瞼を開く気力はなかった。起き上がろうとする気力も、もちろん。
だがしかし、頭だけがぼんやりと働いている。その曖昧な思考の中で、憂鬱な全身の重みだけが、はっきりと認識できた。
在り体に言えば、最悪な寝覚めだった。
……こういう時はやはり、ニコチンに頼るに限る。
そうやって目を閉じたままテーブルの上にあるの煙草とライターを取ろうとして。
ふと、片腕にかかる、しっかりとした重みを感じ取った。
そこで初めて、隣から聞こえてくる規則正しい呼吸音に気が付いて。
今まで閉じていた瞳を開くと、そこには。
「ん…………」
俺の腕にしがみついて眠る、マックイーンの姿があった。
ああ、そうか。確か昨日は映画を見せて、そのまま先に俺が寝たのか。
なんて、寝起きの覚束ない頭を何とか働かせながら、昨日の記憶を辿る。
……いや、だとしてもこんな状況になっているのはおかしい気がする。
そんな漠然とした疑問を抱える俺をよそに、彼女はすぅすぅと寝息を立てていて。
「邪魔……」
何とか振り払おうと腕に力を込めても、思いのほか強く抱き着かれているせいで、上手く振り解けなかった。ならば、と無理やり彼女の体を押しのけようとしたが、それに対抗するように彼女がより強く腕にしがみついてくる。

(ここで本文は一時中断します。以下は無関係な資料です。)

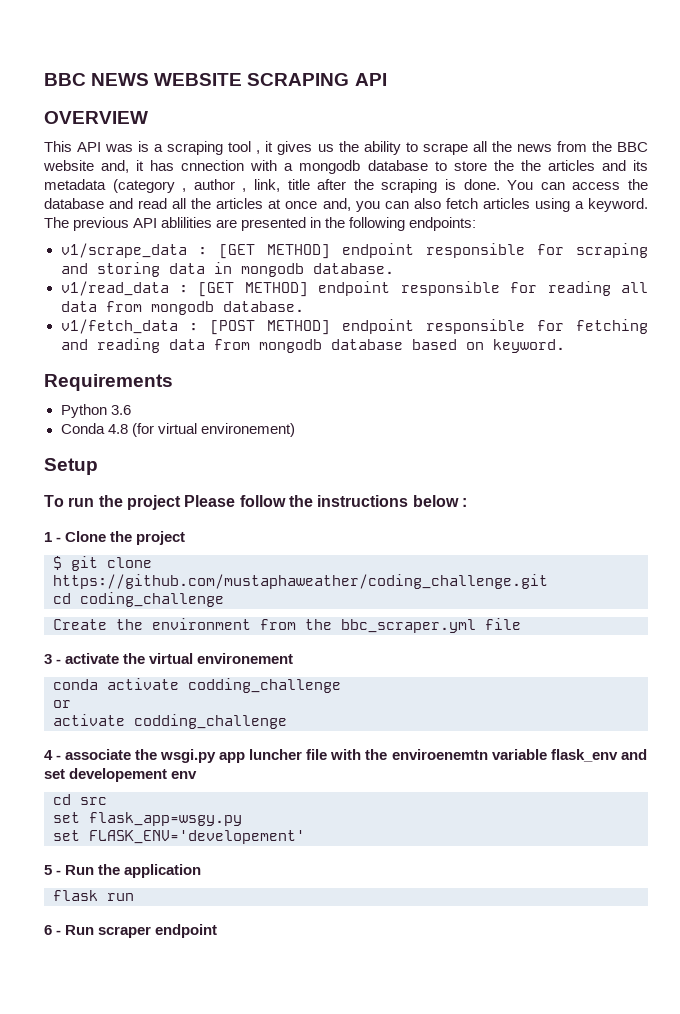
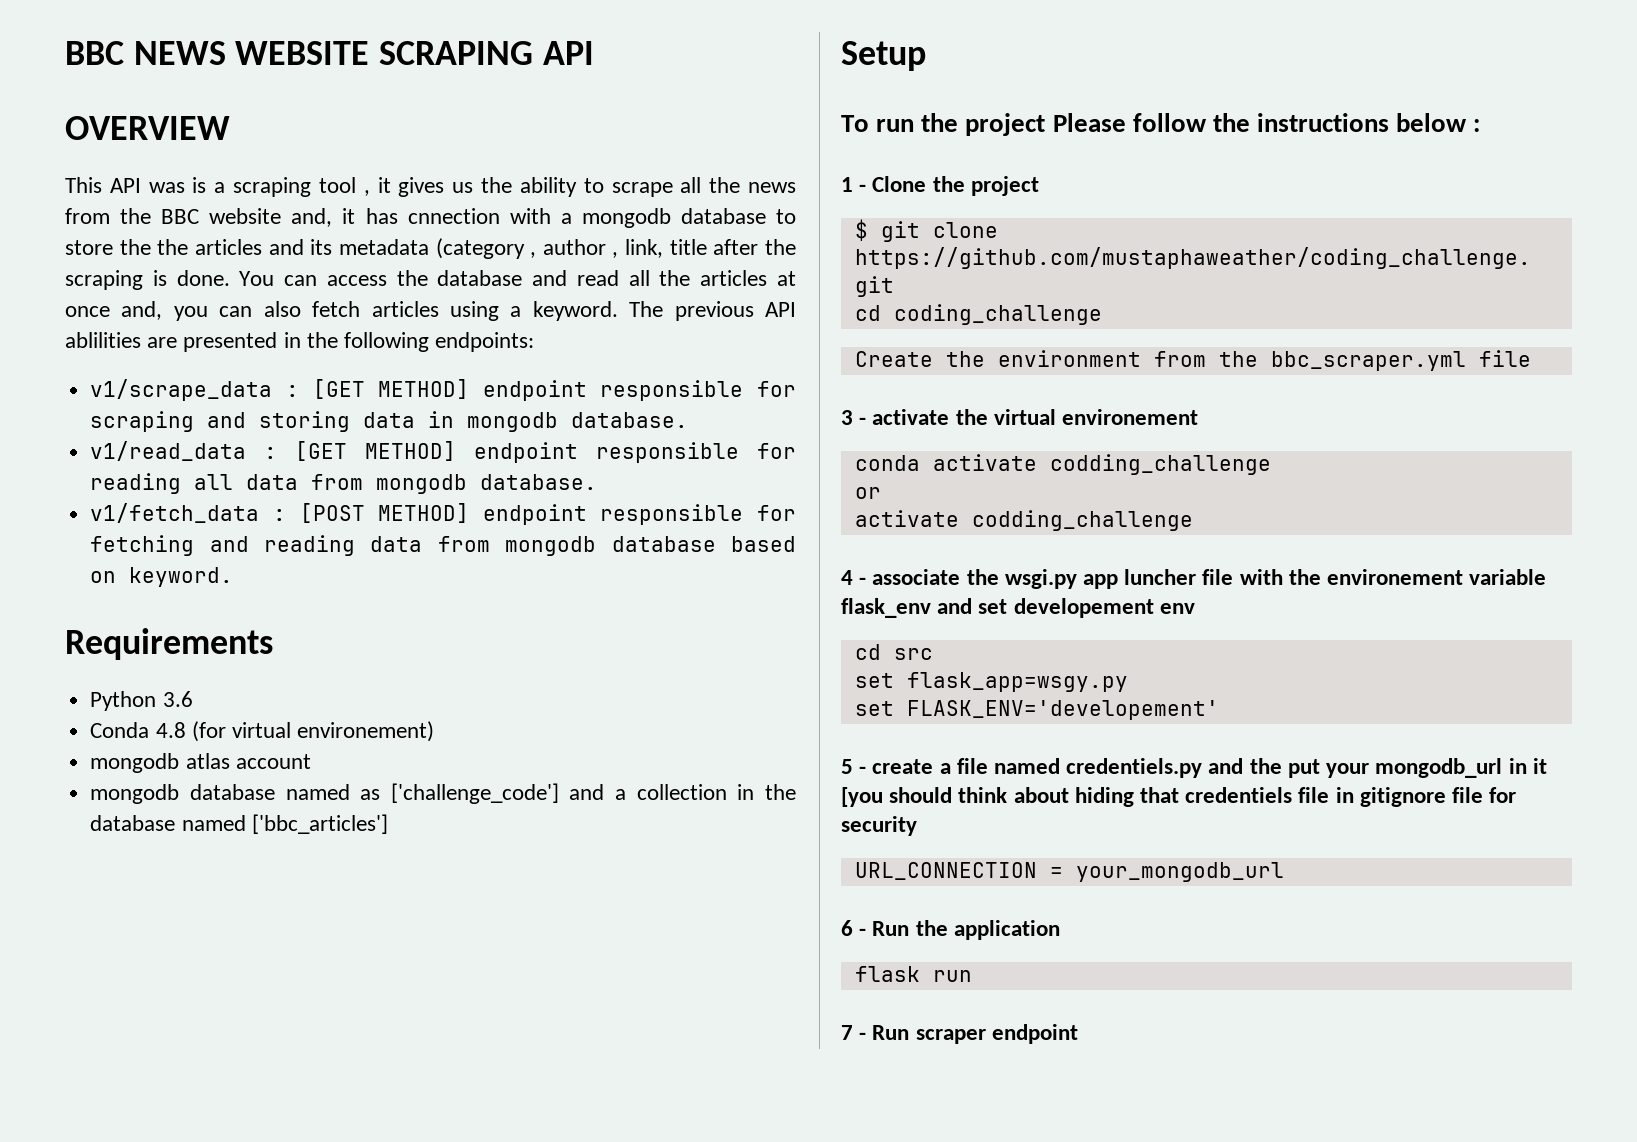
(295, 430) none -> [90,753,311,773] [90,783,796,804] [90,814,388,834] // mongodb atlas account // mongodb database named as ['challenge_code'] and a collection in the database named ['bbc_articles']
[391,749,488,760] enviroenemtn -> [1327,569,1464,585] environement
(62, 872) none -> [872,758,1547,778] [841,787,1517,807] [841,816,917,836] [854,862,1284,882] [841,920,867,936] create a file named credentiels.py and the put your mongodb_url in it [you should think about hiding that credentiels file in gitignore file for security // URL_CONNECTION = your_mongodb_url // 6 -
[44,925,52,935] 6 -> [841,1025,853,1040] 7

その後も何度か試行錯誤を繰り返してみたが、この状況は変わらないどころか、むしろ悪化する一方で。最終的に彼女は、俺の腕にほとんど体を密着させる形で、未だに寝息を立てていた。
「…………………………」
もう、悪態を吐く気力もない。そんな諦観を挟んでから、再び目を閉じる。
……起きたらどうしてやろうか、こいつ。